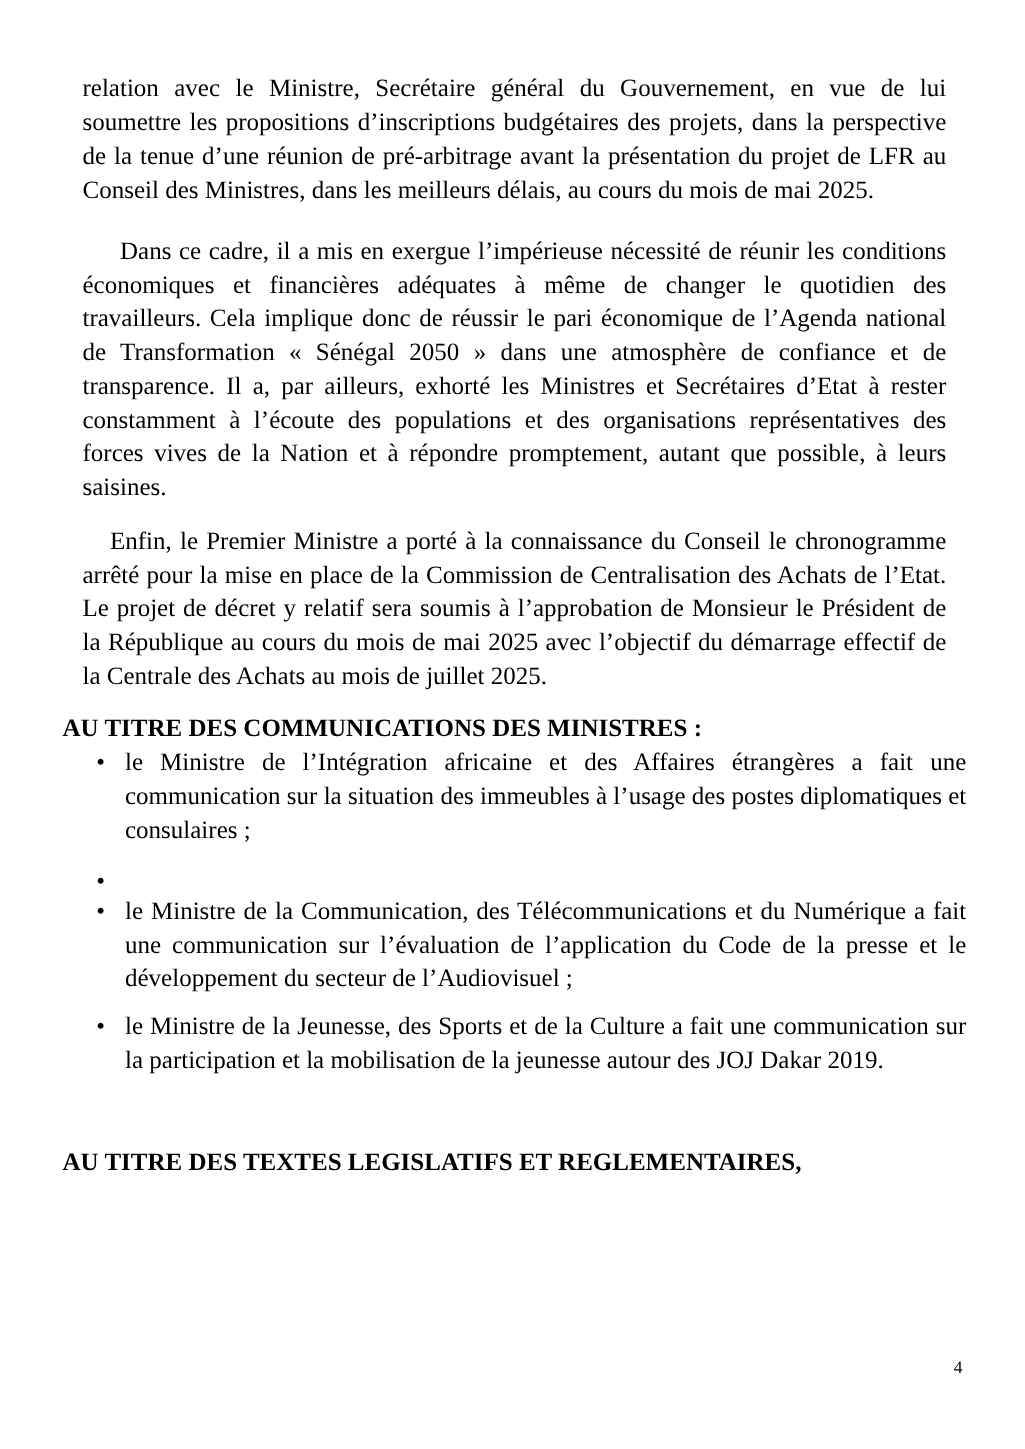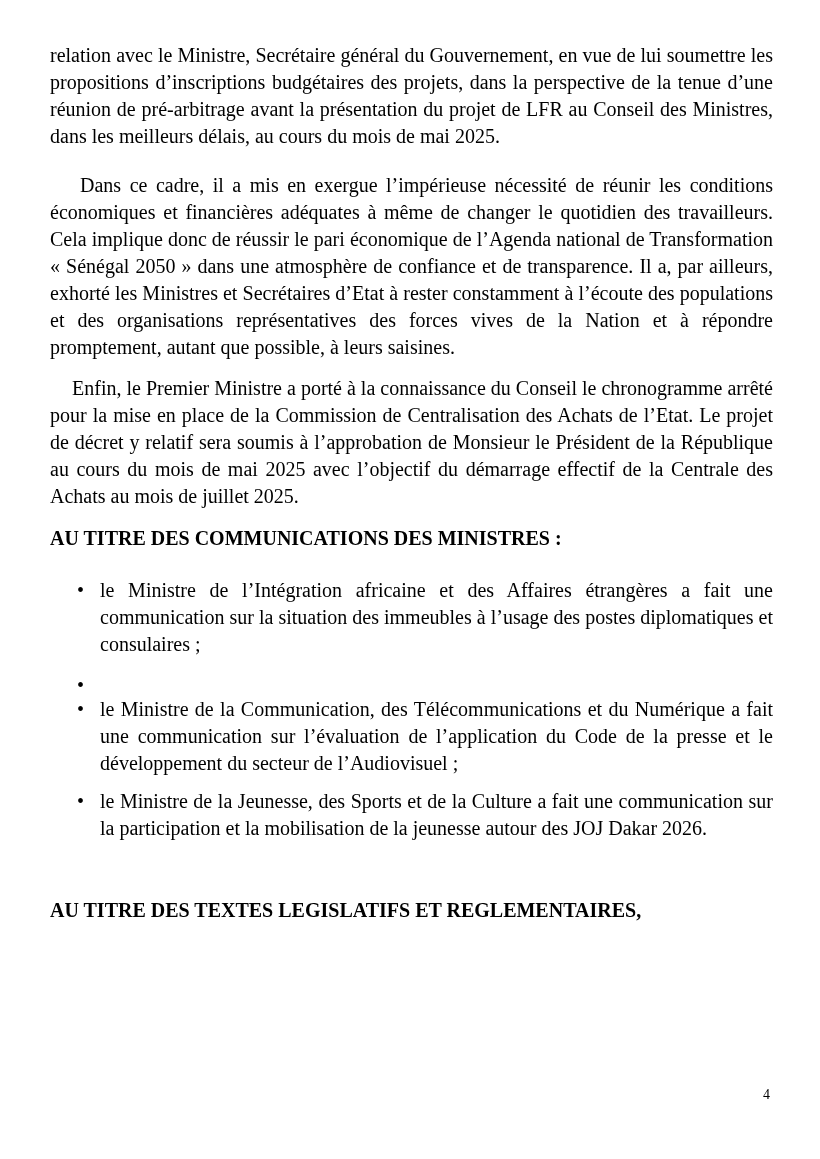--- a/index.html
+++ b/index.html
@@ -23,7 +23,7 @@
   }
   .para {
     text-align: justify;
-    margin: 0;
+    margin: 16px;
   }
   .para.p1 { margin-bottom: 22px; }
   .para.p2 { margin-bottom: 24px; text-indent: 27px; }

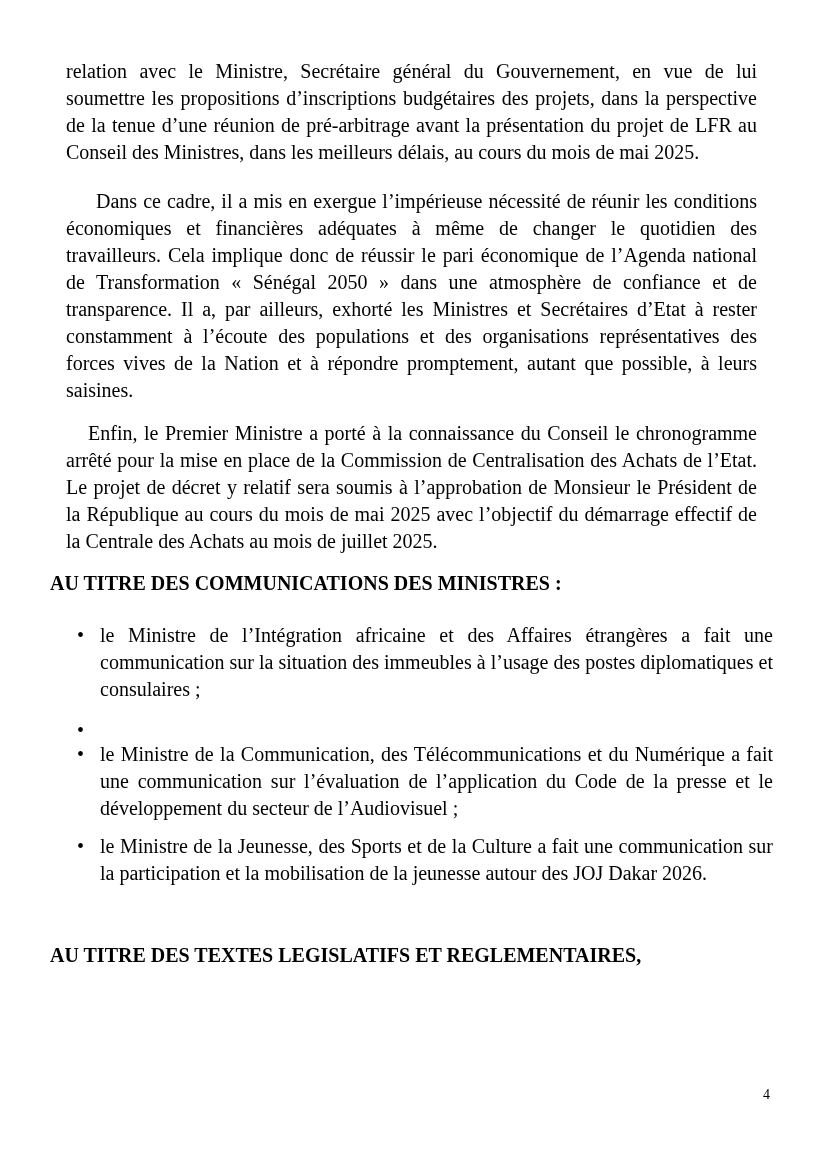--- a/index.html
+++ b/index.html
@@ -36,7 +36,7 @@
     line-height: 27px;
     text-align: left;
   }
-  .heading.h-communications { margin-bottom: 25px; }
+  .heading.h-communications { }
   .heading.h-textes { margin-top: 55px; }
   ul.bullet-list {
     list-style: none;

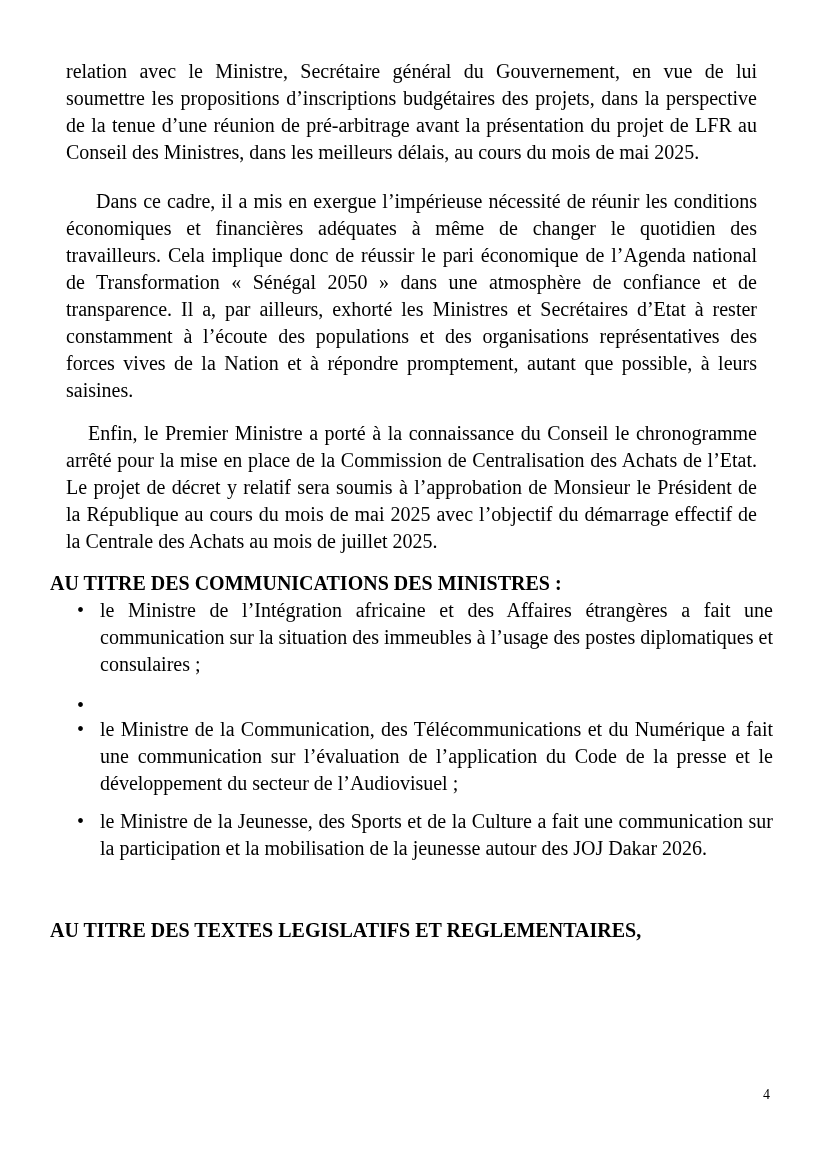--- a/index.html
+++ b/index.html
@@ -94,7 +94,7 @@
     </li>
     <li class="b4">
       <span class="bullet-marker">•</span>
-      <span>le Ministre de la Jeunesse, des Sports et de la Culture a fait une communication sur la participation et la mobilisation de la jeunesse autour des JOJ Dakar 2026.</span>
+      <span>le Ministre de la Jeunesse, des Sports et de la Culture a fait une communication sur la participation et la mobilisation de la jeunesse autour des JOJ Dakar 2019.</span>
     </li>
   </ul>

-- -- --

Your reply is one number: how many lines of the records above contain the word "Jeunesse".

2